According to the press release, the FTC alleges that Retina-X developed and sold three smartphone apps that "allowed purchasers to monitor the mobile devices on which they were installed, without the knowledge or permission of the device's user." One of these apps, MobileSpy, was marketed as a tool for monitoring employees and children. The others, PhoneSheriff and TeenShield, were both marketed towards parents for supervising children. Retina-X stopped selling all three apps in 2018, but by then the company had already sold 15,000 subscriptions, according to the FTC.
The FTC alleges that these apps exposed devices on which they were downloaded to security vulnerabilities because purchases were required to bypass manufacturer restrictions to install them. It also alleges that the person with the subscription could access sensitive information, including GPS location and online activity, of the device owner.

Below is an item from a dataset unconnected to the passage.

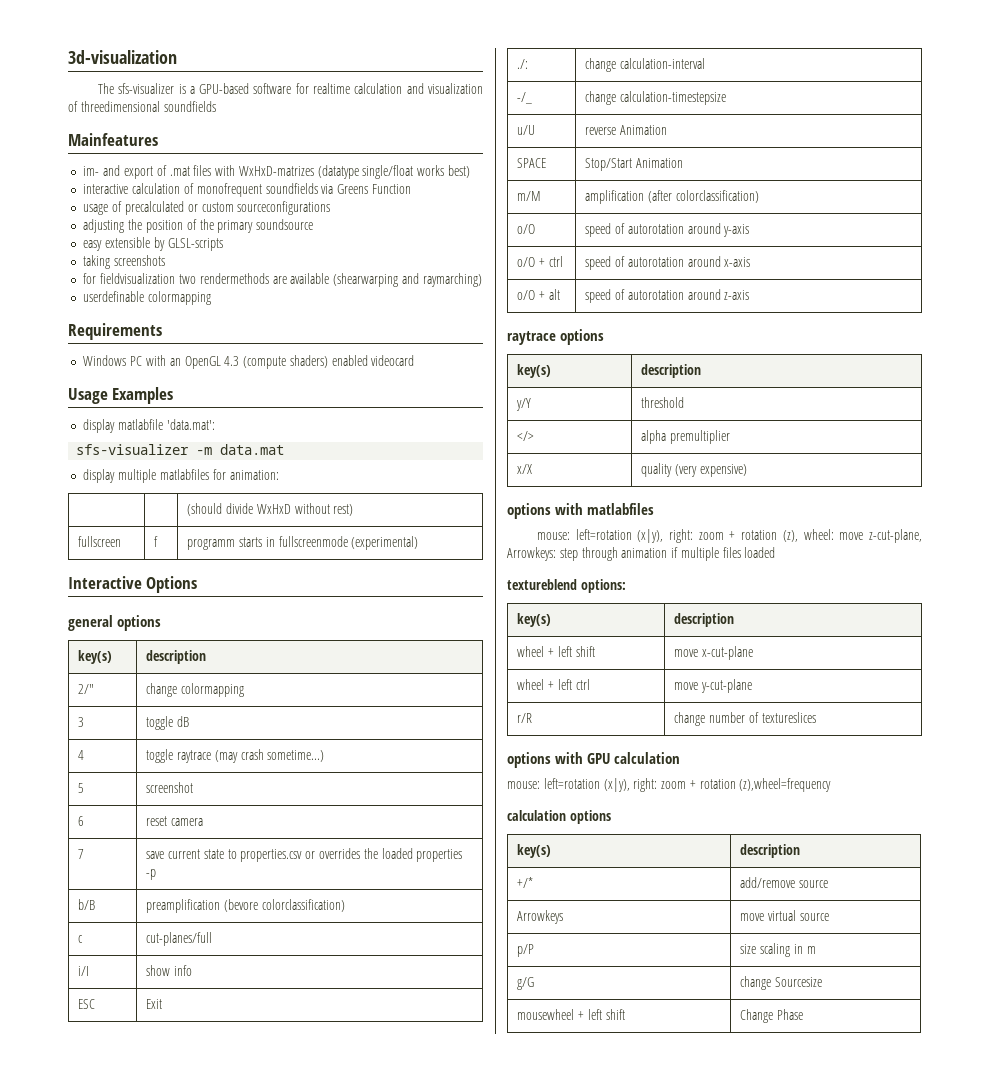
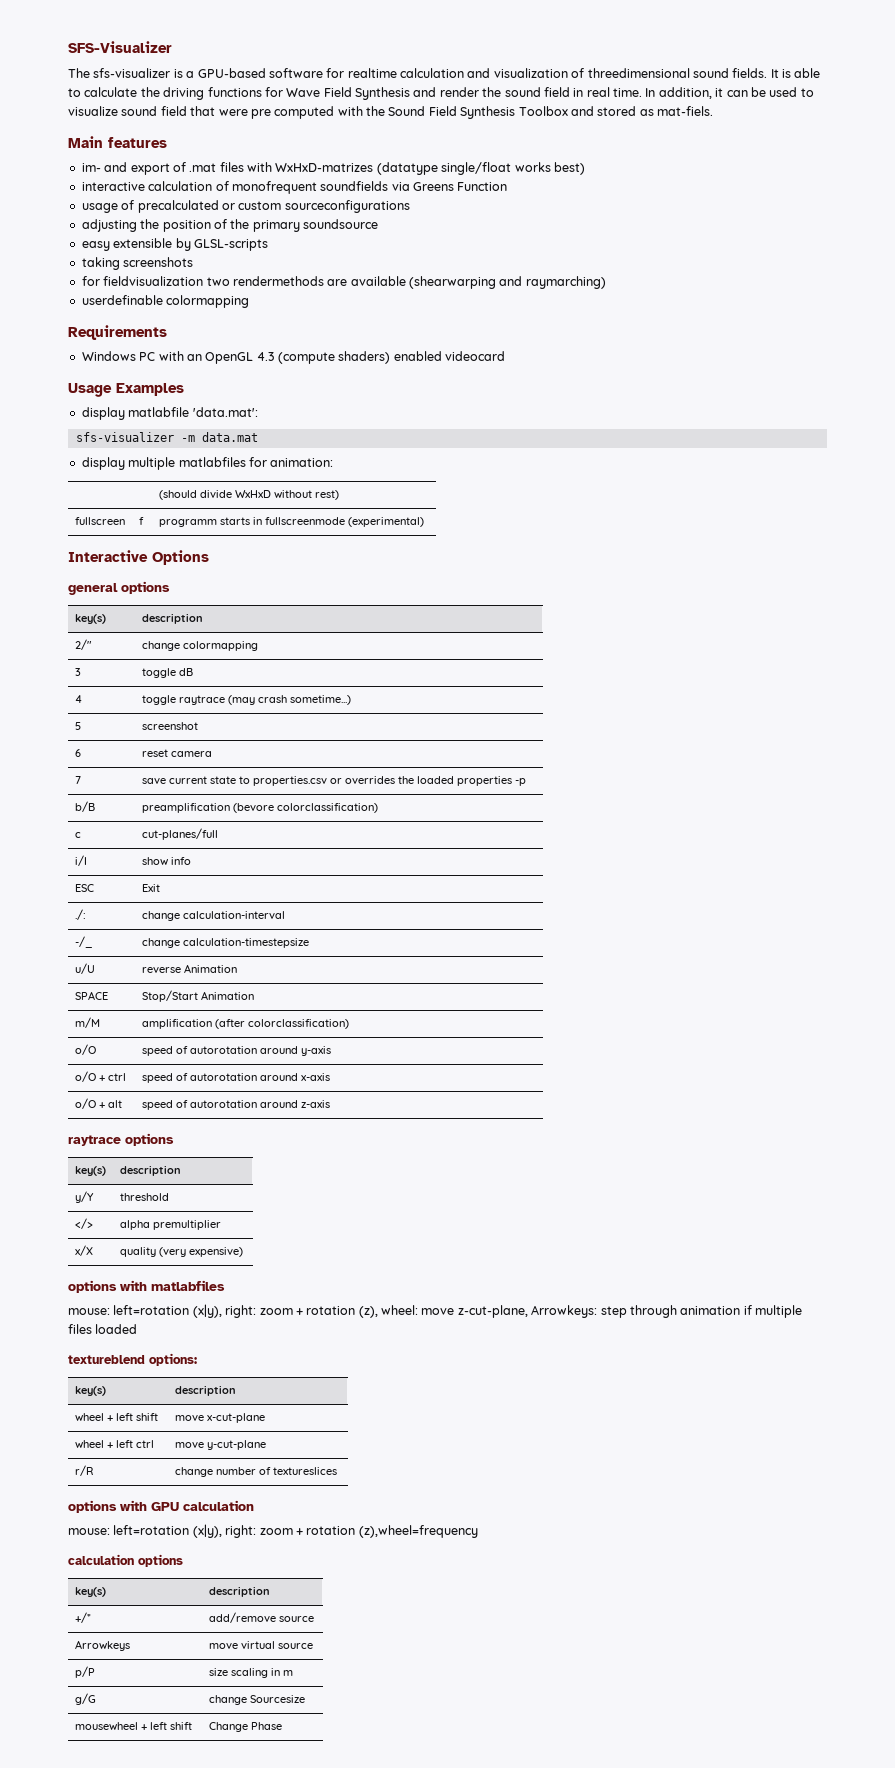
[68,50,177,64] 3d-visualization -> [68,41,172,53] SFS-Visualizer
[163,101,216,112] [68,133,158,146] soundfields // Mainfeatures -> [692,68,821,78] [68,87,814,100] [68,106,713,119] [68,136,167,148] sound fields. It is able to calculate the driving functions for Wave Field Synthesis and render the sound field in real time. In addition, it can be used to visualize sound field that were pre computed with the Sound Field Synthesis Toolbox and stored as mat-fiels. // Main features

The apps could be installed without the device owner's knowledge and consent; Each app came with instructions to remove the app from the device homescreen, so it would not be visible to the owner. The case also alleges that Retina-X did not adequately protect information collected by the apps. According to the FTC, a hacker twice accesses the company's database between February 2017 and 2018, and obtained photos, passwords, GPS locations, and more.
Activists and journalists have been drawing attention to the dangers of stalkerware, or spouseware, for years. In 2018, Vice's MotherBoard published a series about surveillance software people use in their personal lives, with articles like "How to tell if your partner is spying on your phone." Its use has been particularly dangerous for people with controlling or abusive partners. In 2014, NPR surveyed 70 shelters, and 75% said that they'd worked with victims whose abusers surveilled them through stalkerware.
Eva Galperin of the Electronic Frontier Foundation is one of the advocates trying to take on stalkerware.
"I'll take what I can get," Galperin told Business Insider in a phone interview about the FTC case, although she said it's unclear what message companies will take from it. "The basis of the action is not that they're[Retina-X] making stalkerware, it's that they're not making secure stalkerware."
Galperin said that companies making stalkerware could see this as a push to get out of the industry, or they could stay in the stalking app business and focus on security.
In the settlement between the FTC and Retina-X, the company must make sure that the apps are used only for the purpose they are sold for, and it must destroy all data collected by the apps so far.
Retina-X did not respond to a request for comment.